One of the pioneers of photography in the 19th century, he exhibited in his hometown of Liburn
He is an atypical figure and a pioneer in photography. In the 19th century, he immortalized Paris, its inhabitants, its small trade with great poetry. He was a young American who discovered his talent in the 1920s. Liburn in the Gironde, his birthplace, pays him great respect by presenting works from Old Paris.
2022 Basque Pelota World Championship
What living testimony of Old Paris would there be without these photographs carefully timed by the man who would become the pioneer of modern photography?
Especially with such a humanistic view, we probably wouldn’t have it. Because Eugène Atget not only created an extraordinary inventory of 10,000 images. A person who grew up in Girona testifies to a certain love of Paris through a testimonial and impressive photos.
This little Paris made people, and those who live the capital. These small trades, such as the sheet seller or mattress comber on the docks at the turn of the century. He met them in the districts of Paris, in the center, on the periphery, up to the “zone” where few dared at that time. That area, at the foot of the fortifications, also wears photographic equipment there, and especially his elegant gaze.
There is poetry, melancholy, lyricism in the choice of perspective and lighting, it is moving.
Caroline Fillon – Director of the Liburn Museum of Fine ArtsSource: France 3 Aquitaine, Web post
“At that time, photographers also earned their living by taking portraits of bourgeois and aristocratic families on theater stages, or rather, in the studio.

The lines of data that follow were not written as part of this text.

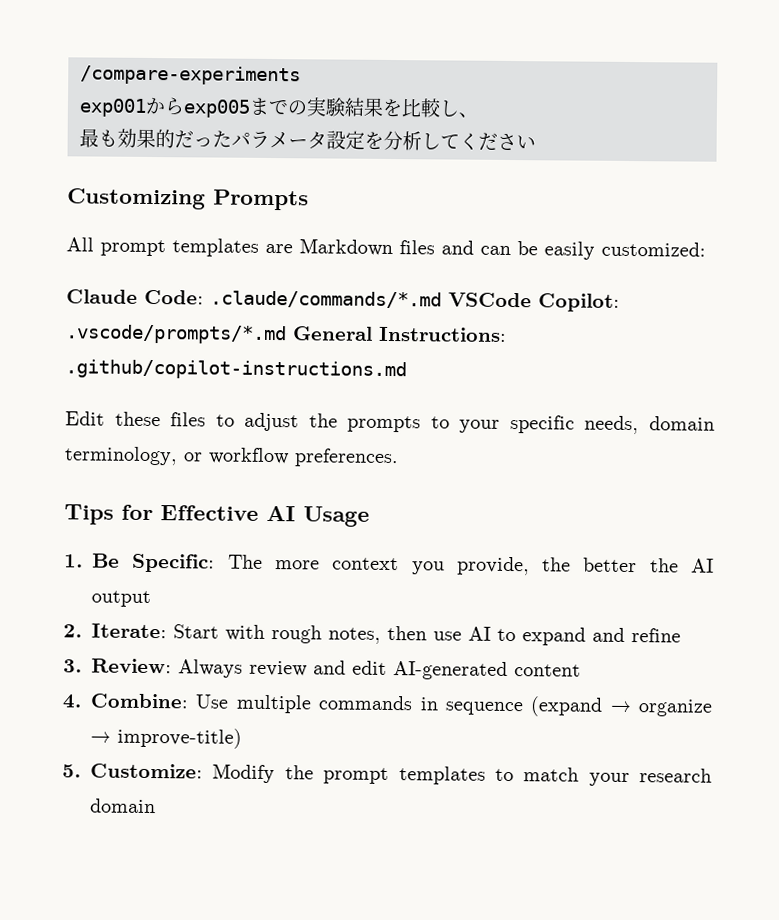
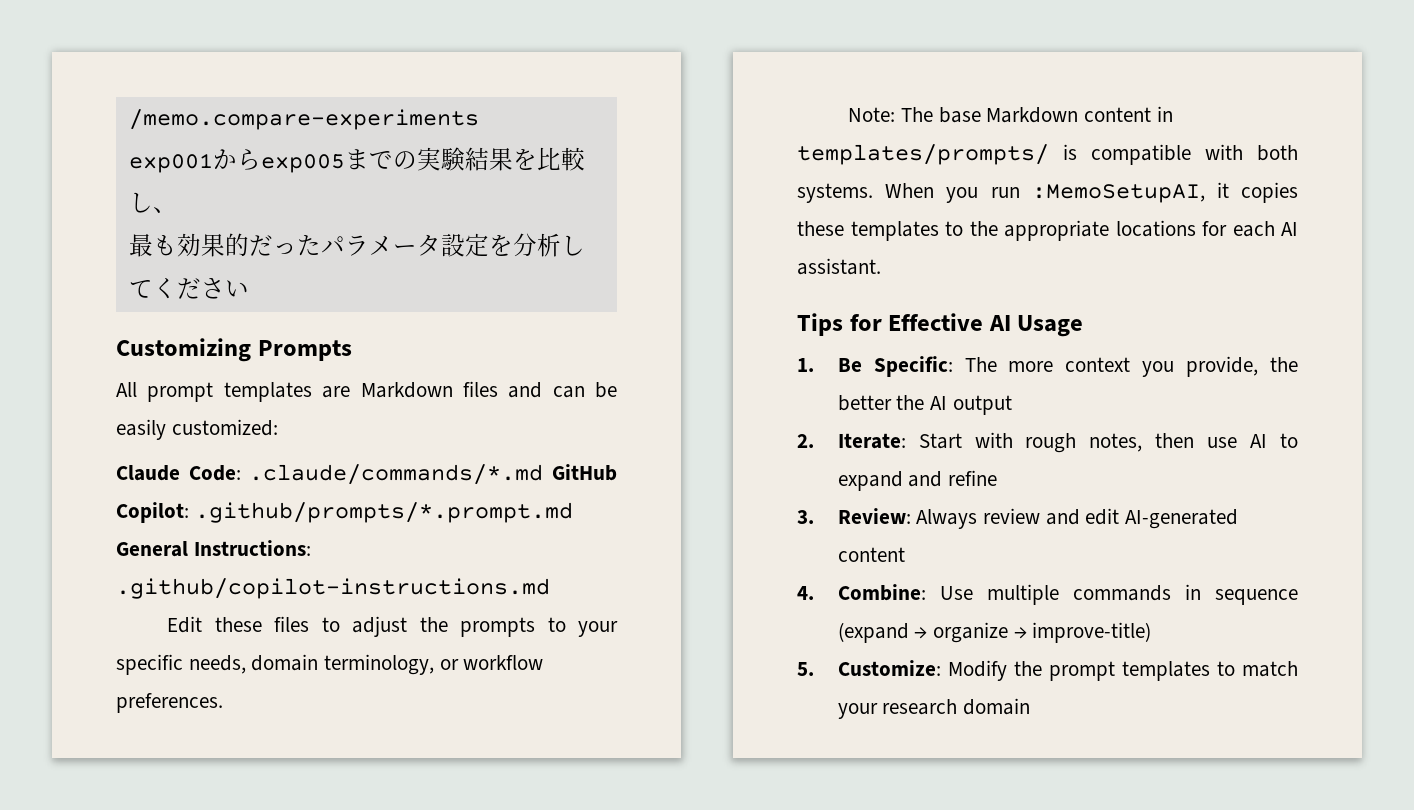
- /compare-experiments
+ /memo.compare-experiments
- Claude Code: .claude/commands/*.md VSCode Copilot: .vscode/prompts/*.md General Instructions: .github/copilot-instructions.md
+ Claude Code: .claude/commands/*.md GitHub Copilot: .github/prompts/*.prompt.md General Instructions: .github/copilot-instructions.md
+ Note: The base Markdown content in templates/prompts/ is compatible with both systems. When you run :MemoSetupAI, it copies these templates to the appropriate locations for each AI assistant.

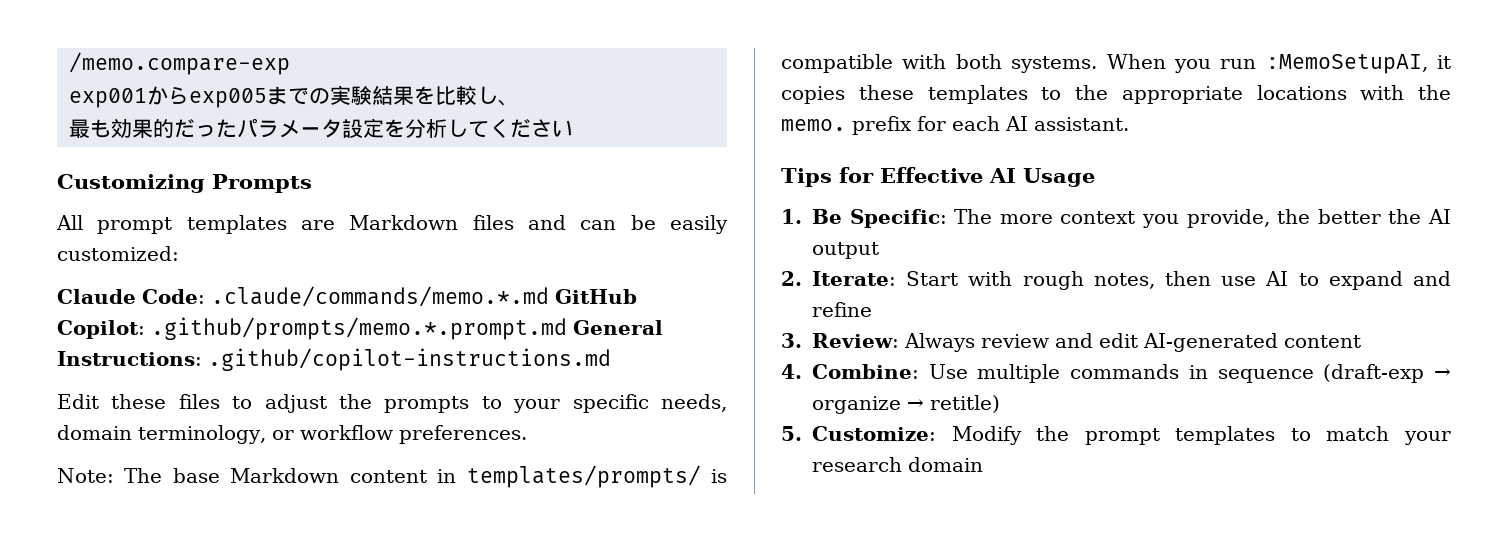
- /memo.compare-experiments
+ /memo.compare-exp
- Claude Code: .claude/commands/*.md GitHub Copilot: .github/prompts/*.prompt.md General Instructions: .github/copilot-instructions.md
+ Claude Code: .claude/commands/memo.*.md GitHub Copilot: .github/prompts/memo.*.prompt.md General Instructions: .github/copilot-instructions.md
- When you run :MemoSetupAI, it copies these templates to the appropriate locations for each AI assistant.
+ When you run :MemoSetupAI, it copies these templates to the appropriate locations with the memo. prefix for each AI assistant.
- 4. Combine: Use multiple commands in sequence (expand → organize → improve-title)
+ 4. Combine: Use multiple commands in sequence (draft-exp → organize → retitle)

He approaches it from the opposite point of view or gives rather crude statements about these people who were expelled from their homeland. After big jobs in the capital, they no longer have the opportunity to find a place to live, or, on the contrary, those who want to reach the capital, like Eldorado during a little rural migration, and people who consider themselves more poor. Caroline Fillon, who has built a wealth of work around the photographer from Leyburn, adds to this beautiful tribute to him in his hometown, Carmel Church.
We present the report prepared at the exhibition “Eugène Atget, Poet Photographer” Presented at Carmel Church in Liburn until 19 February 2023
Video length: 01 minutes 53
He is an extraordinary artist whose photo collection is a treasure trove. In the 19th century, he inventoried Old Paris as a person, leaving a humanistic testimony of great sensitivity. Exhibited in his hometown of Liburn. Romain Benigel, head of public service at the Museum of Fine Arts in Liburn, led us to discover these works, which are on display until February 19 at the Carmel Church in Liburn.
•
©France 3 Aquitaine
Born in 1857 and raised by his maternal grandparents in the Bastide district of Bordeaux until the age of 20, the Libourne boy would leave the Gironde to become an actor, or at least that was his dream. But no, it doesn’t.

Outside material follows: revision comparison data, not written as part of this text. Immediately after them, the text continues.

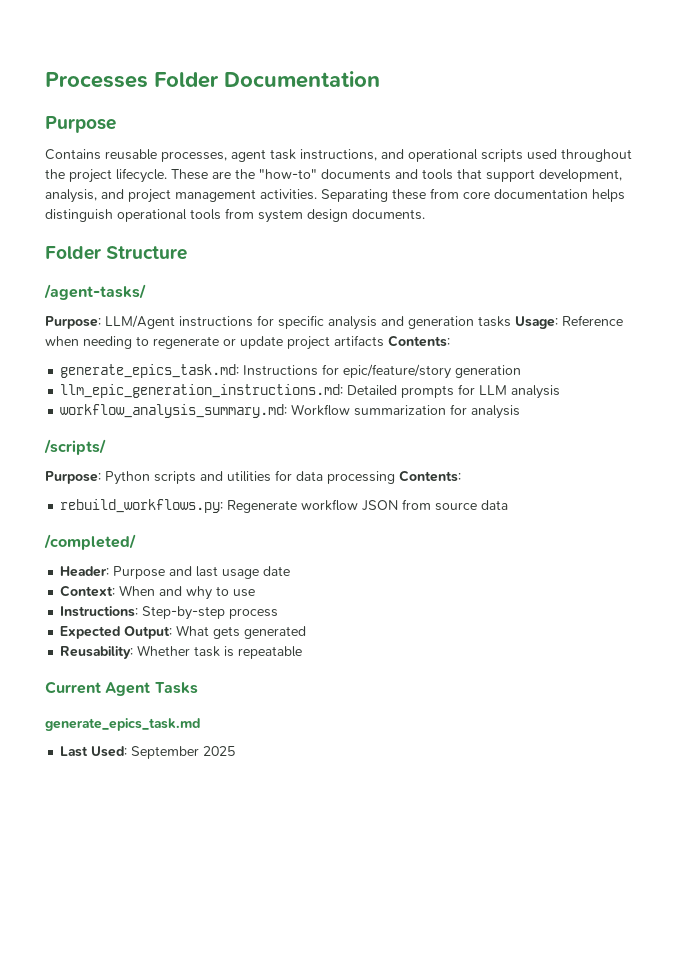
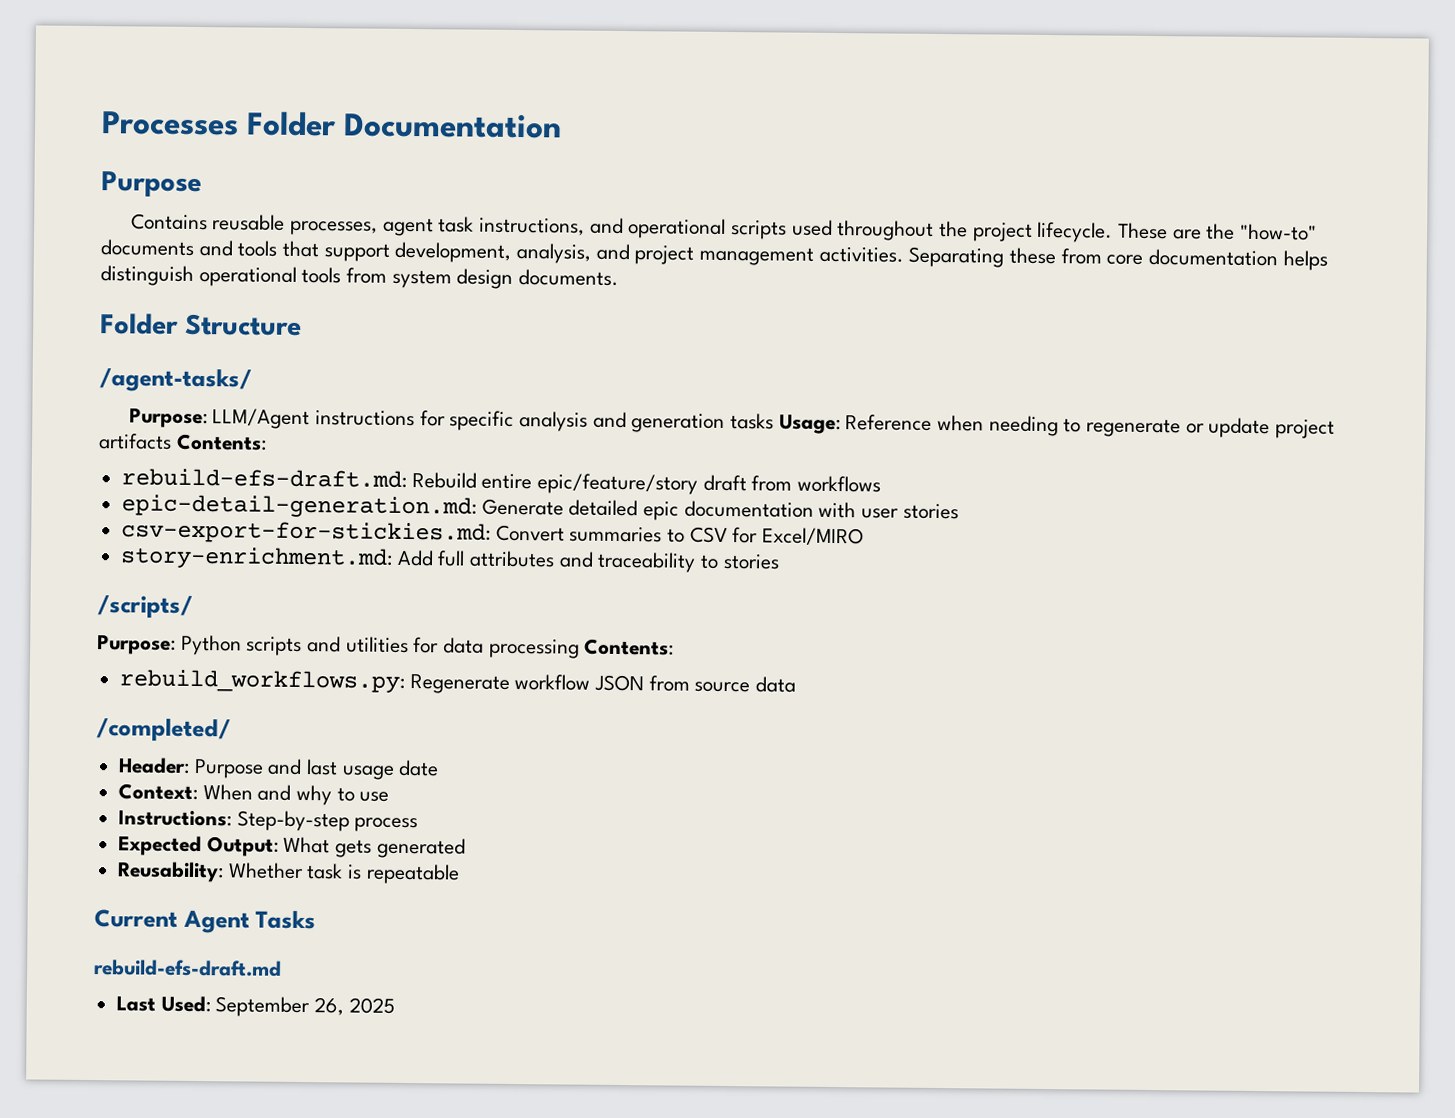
- generate_epics_task.md: Instructions for epic/feature/story generation
- llm_epic_generation_instructions.md: Detailed prompts for LLM analysis
- workflow_analysis_summary.md: Workflow summarization for analysis
+ rebuild-efs-draft.md: Rebuild entire epic/feature/story draft from workflows
+ epic-detail-generation.md: Generate detailed epic documentation with user stories
+ csv-export-for-stickies.md: Convert summaries to CSV for Excel/MIRO
+ story-enrichment.md: Add full attributes and traceability to stories
- generate_epics_task.md
+ rebuild-efs-draft.md
- Last Used: September 2025
+ Last Used: September 26, 2025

He would eventually become a photographer from 1888. In 1897, he began to systematically immortalize old Paris, focusing on scenes of urban life. For thirty years he explored the capital. Loaded with his camera and glass plates, he often takes pictures in the morning.
And we can measure the change at the beginning of the 20th century just by looking at his photos. When this is over.
Eugène Atget, reticent throughout his life, rose to fame after his death.
At the end of his life, Man meets Ray’s assistant, a young American woman, Berenice Abbott, and paints two portraits of her. Eugène Atget died in Paris in 1927 without issue. He will probably never return to his native Gironde. Anyway, no trace.
Berenice Abbott authorized the rescue of Eugène Atget’s studio collection, recognition of his work through the publication of various works, and later the addition of the Abbott/Levy collection to the collections of the Museum of Modern Art in New York in 1968.
France discovered it in the 80s and 90s thanks to publications and several exhibitions. The Carnavalet Museum in the Marais brings together a very fine collection. It is this Old Paris museum that has also lent the works presented in Libourne until February 19 for this exceptional and impressive walk.